八村えぐい。タイムラインが、その言葉で埋まった。
始まりは、有明だった。
8月15日、有明アリーナは満員だった。パリ五輪以来2年ぶりに日本代表へ戻った八村塁が、開始15秒でミドルを決める。24秒後、河村勇輝のパスから3ポイント。11-0。場内の空気が、そこで一度変わった。マークした韓国のヨ・ジュンソクは「次元が違う」と話した。対策はしてきた。だが、実物は想像を超えていた。
勝敗そのものは、多くの人が織り込み済みだったはずだ。世界ランクは22対57。リベンジ、借りを返す、という言葉は試合前から出ていた。だが、始まったあとの主語は韓国ではなかった。想定どおりの勝敗の中で、想定外だったのが「えぐい」の密度だった。
八村は勝ったあとに、個人技の話を先に出さなかった。
「ケミストリーも崩さないようにしながら、プラスのパワーを出すことができた」
「課題としていた韓国の良いところを出させず、得点だけではなくやるべきことをしっかり抑えながらこの試合はできた」
破壊力を見せつつ、チームを壊さない。Window4を読み解く鍵は、すでに有明で本人が口にしていた。
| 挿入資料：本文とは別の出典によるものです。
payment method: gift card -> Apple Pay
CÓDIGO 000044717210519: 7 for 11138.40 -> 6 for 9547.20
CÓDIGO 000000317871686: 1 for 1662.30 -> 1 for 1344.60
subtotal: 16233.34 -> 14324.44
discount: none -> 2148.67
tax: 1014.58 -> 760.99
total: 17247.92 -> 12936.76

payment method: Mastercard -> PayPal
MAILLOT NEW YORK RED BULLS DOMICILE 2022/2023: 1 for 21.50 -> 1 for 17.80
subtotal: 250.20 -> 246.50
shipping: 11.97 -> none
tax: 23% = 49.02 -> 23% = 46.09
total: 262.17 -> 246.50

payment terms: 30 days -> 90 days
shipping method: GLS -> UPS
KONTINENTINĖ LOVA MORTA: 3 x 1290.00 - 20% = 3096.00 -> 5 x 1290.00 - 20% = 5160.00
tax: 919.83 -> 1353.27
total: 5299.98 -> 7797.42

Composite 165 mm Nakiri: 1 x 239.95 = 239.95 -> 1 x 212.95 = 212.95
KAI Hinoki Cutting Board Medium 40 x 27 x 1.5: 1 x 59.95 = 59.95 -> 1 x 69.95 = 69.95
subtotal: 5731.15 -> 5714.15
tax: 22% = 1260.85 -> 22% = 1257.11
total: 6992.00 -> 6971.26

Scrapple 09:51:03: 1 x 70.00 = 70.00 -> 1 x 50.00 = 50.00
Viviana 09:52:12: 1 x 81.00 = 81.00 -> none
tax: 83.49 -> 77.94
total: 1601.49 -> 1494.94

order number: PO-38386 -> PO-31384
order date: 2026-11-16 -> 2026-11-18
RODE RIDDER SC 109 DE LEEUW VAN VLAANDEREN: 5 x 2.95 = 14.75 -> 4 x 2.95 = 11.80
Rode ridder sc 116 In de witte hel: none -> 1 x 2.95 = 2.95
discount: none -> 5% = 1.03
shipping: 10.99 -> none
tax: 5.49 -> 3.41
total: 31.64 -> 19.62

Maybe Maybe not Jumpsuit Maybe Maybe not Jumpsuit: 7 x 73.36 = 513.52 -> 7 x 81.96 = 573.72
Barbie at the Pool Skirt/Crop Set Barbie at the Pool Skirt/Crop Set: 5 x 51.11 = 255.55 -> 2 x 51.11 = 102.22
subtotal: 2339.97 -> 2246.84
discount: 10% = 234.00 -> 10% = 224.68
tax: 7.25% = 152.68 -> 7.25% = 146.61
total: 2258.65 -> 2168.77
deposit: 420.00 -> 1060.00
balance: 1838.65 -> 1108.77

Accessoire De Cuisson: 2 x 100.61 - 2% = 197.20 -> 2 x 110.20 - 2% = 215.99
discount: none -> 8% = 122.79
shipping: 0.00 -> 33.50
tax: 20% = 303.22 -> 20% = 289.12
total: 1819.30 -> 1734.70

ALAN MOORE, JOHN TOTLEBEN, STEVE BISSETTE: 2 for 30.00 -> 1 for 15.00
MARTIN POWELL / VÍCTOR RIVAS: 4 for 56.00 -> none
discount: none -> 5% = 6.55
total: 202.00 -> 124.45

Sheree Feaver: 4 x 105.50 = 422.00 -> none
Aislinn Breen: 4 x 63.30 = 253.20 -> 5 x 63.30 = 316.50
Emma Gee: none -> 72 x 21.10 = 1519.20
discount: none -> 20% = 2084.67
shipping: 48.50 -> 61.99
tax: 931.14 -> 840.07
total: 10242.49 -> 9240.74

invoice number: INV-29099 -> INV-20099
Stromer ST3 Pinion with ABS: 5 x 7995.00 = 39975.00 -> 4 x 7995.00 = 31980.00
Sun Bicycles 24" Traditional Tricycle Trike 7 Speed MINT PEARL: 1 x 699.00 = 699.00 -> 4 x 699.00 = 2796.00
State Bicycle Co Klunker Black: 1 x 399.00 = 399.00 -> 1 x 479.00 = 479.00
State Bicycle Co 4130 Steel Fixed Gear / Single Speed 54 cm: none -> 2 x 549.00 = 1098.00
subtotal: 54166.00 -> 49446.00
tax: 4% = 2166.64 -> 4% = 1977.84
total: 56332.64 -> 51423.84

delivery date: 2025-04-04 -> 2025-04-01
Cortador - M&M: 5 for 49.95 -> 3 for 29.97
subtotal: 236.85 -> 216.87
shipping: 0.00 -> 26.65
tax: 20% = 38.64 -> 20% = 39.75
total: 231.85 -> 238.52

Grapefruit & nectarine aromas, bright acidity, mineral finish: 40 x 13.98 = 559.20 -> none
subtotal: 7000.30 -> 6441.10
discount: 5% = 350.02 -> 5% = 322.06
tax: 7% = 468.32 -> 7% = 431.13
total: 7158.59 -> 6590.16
3週間前のアウェー韓国戦は、後味の悪さを引きずっていた。2点差。「アジアの笛」と呼ばれた終盤の判定と、ターンオーバーの多さ。勝って当然と思われていた相手に落とした夜だった。有明は公式の再戦ではない。順位表には何も残らない。人が集まったのは、雪辱のためというより、2年ぶりに代表へ戻った八村を見るためだった。15日は八村と河村が先発し、点差はあっさり開いた。翌16日は、八村、西田優大、富永啓生が欠場しても、その形は残った。勝ったことより、勝ち方が残った2日間だった。
19日、八村はこう整理した。
「世界に通用するようなプレースタイルだと感じた」
「僕が入ることによって、みんなの自信になるような存在でありたい」
相手は韓国ではない、とも言った。Window4の相手はサウジアラビアとカタールである。
有明で分かったのは、韓国を倒したことではなかった。えぐさが、ケミストリーを崩さずにチームへ入ったこと。次に問われるのは、その破壊力を公式戦でも再現できるかどうかだった。